Faculty and student artists will work and learn together in an atmosphere of exciting synergy, Kerns said.
“This will be a genuine ‘art factory’ where people can see each other working and really feel the buzz of activity,” Kerns said. “The building’s translucency and openness reflect the art department’s philosophy that students and faculty are all learning together.
“With faculty artists maintaining their own studios in the building, students will be exposed to the professional world of art as dealers, museum officials, collectors, historians, and other artists flow through it,” Kerns continued. “This will give students new opportunities for networking with art professionals.”
Richard and Rissa Grossman are longtime supporters of Lafayette. In 1992 they established Lafayette’s Grossman Visiting Artist and Exhibition Series, which supports presentation of significant exhibitions and gives students opportunities to interact with major artists serving multi-day residencies at the College. In recent years these artists have included Gregory Gillespie, Leon Golub, Elizabeth Murray, Richard Anuszkiewicz, Faith Ringgold, and Dorothea Rockburne.
The project’s construction manager is Miller, Miller & McLachlan Construction, Inc., of North Whitehall Township, Pa. The mechanical designer is Rodgers Associates, P.C.

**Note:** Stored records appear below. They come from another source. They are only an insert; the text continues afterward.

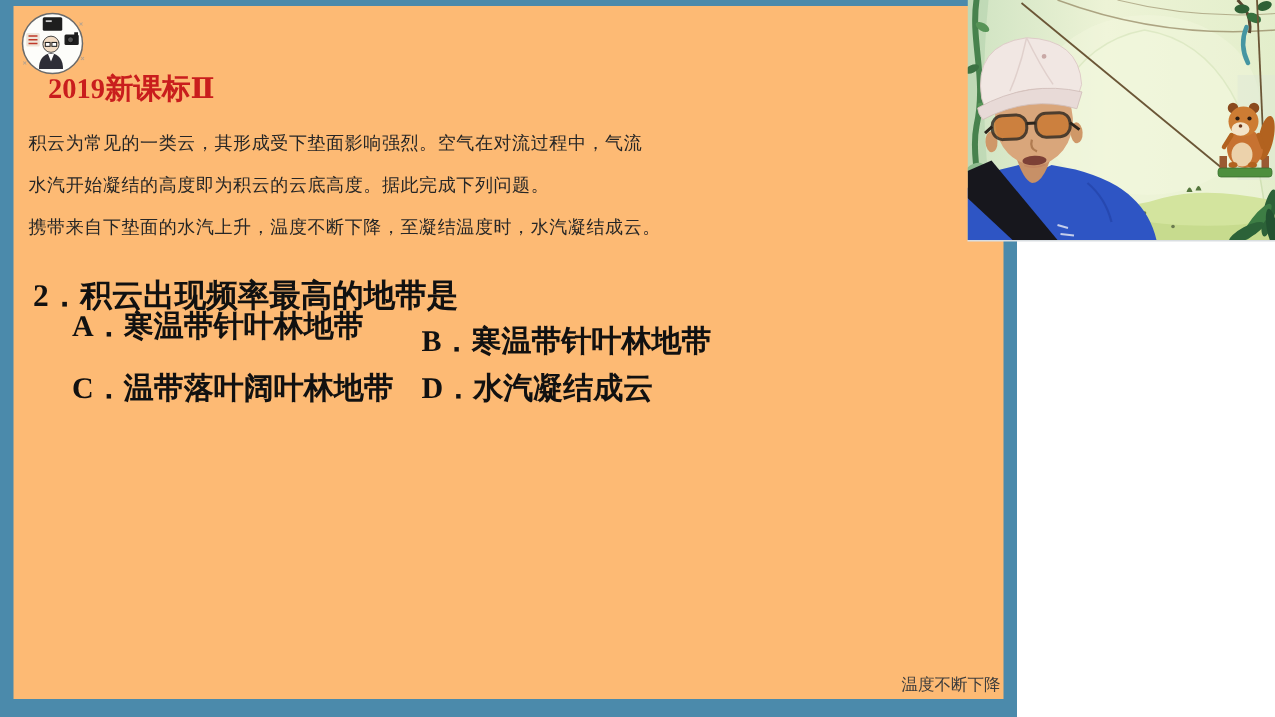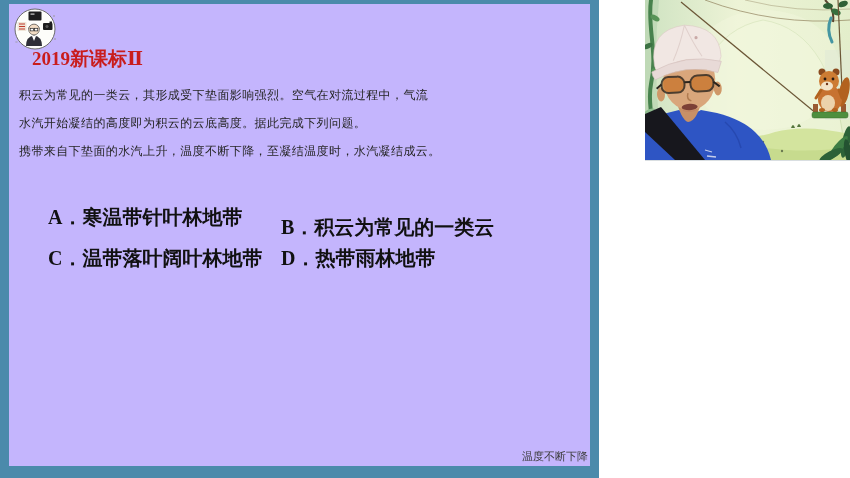"2019新课标Ⅱ" .slide { background: #c4b5fd -> #fdba74; width: 599px -> 678px }
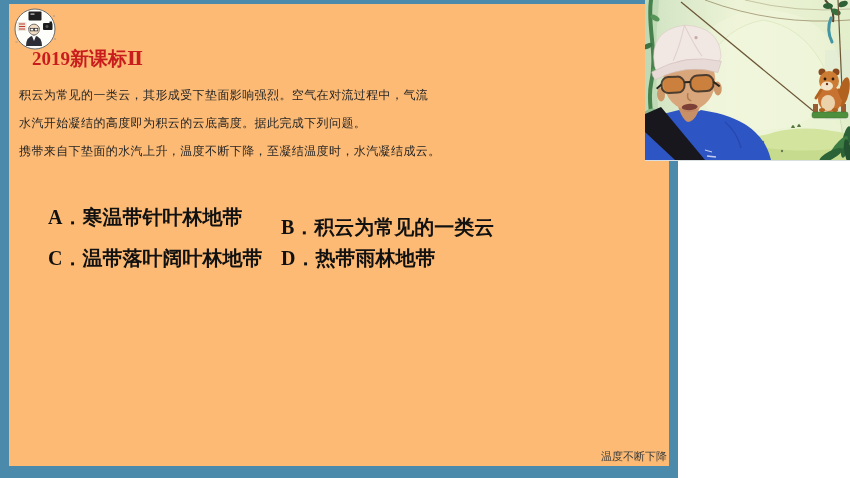"2．积云出现频率最高的地带是" div.question { html: none -> <div>2．积云出现频率最高的地带是</div> }
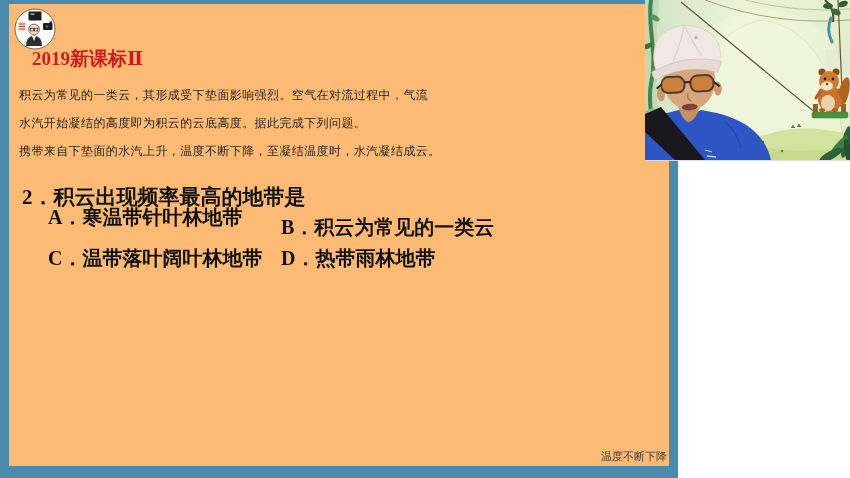"B．积云为常见的一类云" span.opt { text: 积云为常见的一类云 -> 寒温带针叶林地带 }
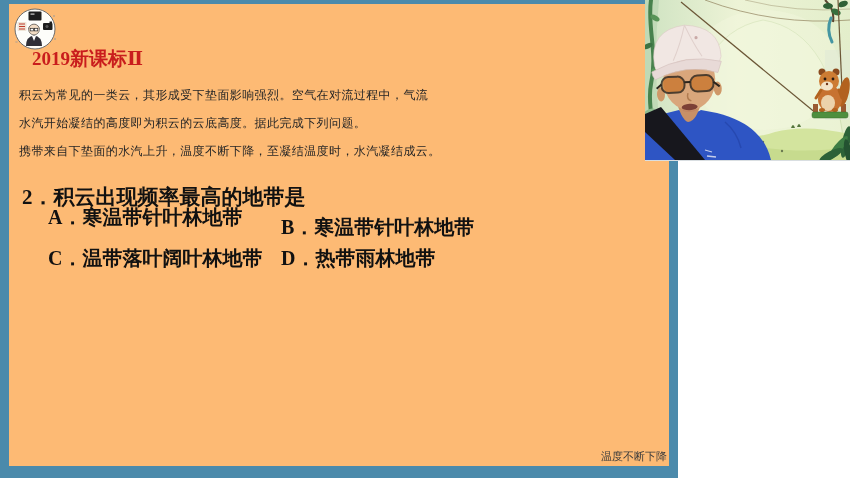"D．热带雨林地带" span.opt { text: 热带雨林地带 -> 水汽凝结成云 }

The art department’s media lab and studio for the introductory art course will stay in their current location, the Williams Center for the Arts. The Williams Center will also house a drawing studio, relocated from another facility on campus, and will continue to be headquarters for art history courses. The College’s printmaking studio will remain at 421 Hamilton St. A papermaking studio will also be established in the former sculpture studio at that location.